Detected change data
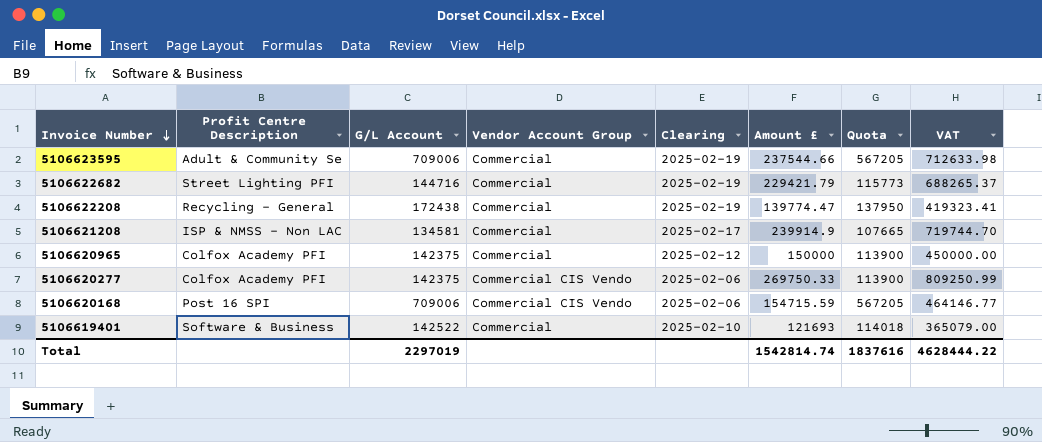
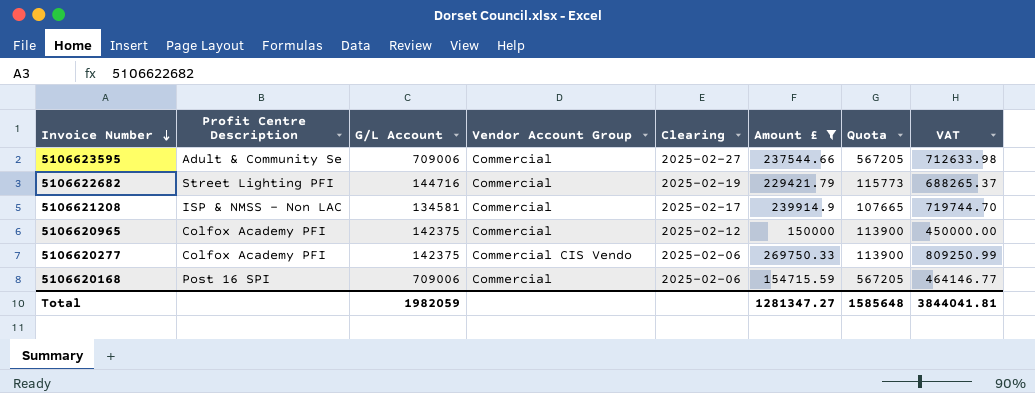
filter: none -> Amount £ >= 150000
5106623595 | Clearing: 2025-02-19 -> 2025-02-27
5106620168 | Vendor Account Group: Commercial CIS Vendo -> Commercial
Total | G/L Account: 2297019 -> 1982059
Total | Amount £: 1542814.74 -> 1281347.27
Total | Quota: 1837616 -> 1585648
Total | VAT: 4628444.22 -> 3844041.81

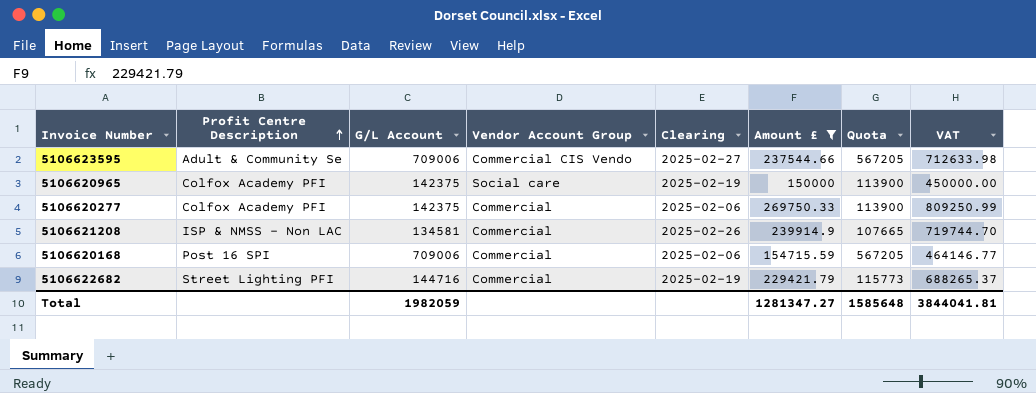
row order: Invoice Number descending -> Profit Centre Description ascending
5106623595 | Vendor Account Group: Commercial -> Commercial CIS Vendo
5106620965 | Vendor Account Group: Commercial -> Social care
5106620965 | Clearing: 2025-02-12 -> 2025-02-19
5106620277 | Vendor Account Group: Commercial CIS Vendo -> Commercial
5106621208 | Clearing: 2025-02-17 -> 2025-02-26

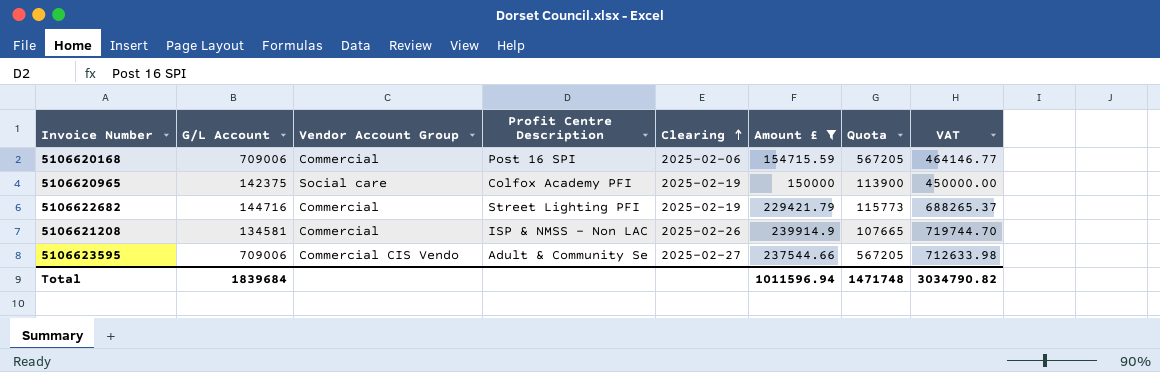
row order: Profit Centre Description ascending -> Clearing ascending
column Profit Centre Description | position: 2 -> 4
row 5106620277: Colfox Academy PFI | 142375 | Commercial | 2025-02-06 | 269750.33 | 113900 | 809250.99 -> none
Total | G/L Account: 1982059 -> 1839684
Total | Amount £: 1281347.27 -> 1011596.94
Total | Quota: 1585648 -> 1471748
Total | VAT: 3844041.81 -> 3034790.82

Task statement
Please repeat every record exactly, leaving the pictures out.

Written response
filter: none -> Amount £ >= 150000
5106623595 | Clearing: 2025-02-19 -> 2025-02-27
5106620168 | Vendor Account Group: Commercial CIS Vendo -> Commercial
Total | G/L Account: 2297019 -> 1982059
Total | Amount £: 1542814.74 -> 1281347.27
Total | Quota: 1837616 -> 1585648
Total | VAT: 4628444.22 -> 3844041.81

row order: Invoice Number descending -> Profit Centre Description ascending
5106623595 | Vendor Account Group: Commercial -> Commercial CIS Vendo
5106620965 | Vendor Account Group: Commercial -> Social care
5106620965 | Clearing: 2025-02-12 -> 2025-02-19
5106620277 | Vendor Account Group: Commercial CIS Vendo -> Commercial
5106621208 | Clearing: 2025-02-17 -> 2025-02-26

row order: Profit Centre Description ascending -> Clearing ascending
column Profit Centre Description | position: 2 -> 4
row 5106620277: Colfox Academy PFI | 142375 | Commercial | 2025-02-06 | 269750.33 | 113900 | 809250.99 -> none
Total | G/L Account: 1982059 -> 1839684
Total | Amount £: 1281347.27 -> 1011596.94
Total | Quota: 1585648 -> 1471748
Total | VAT: 3844041.81 -> 3034790.82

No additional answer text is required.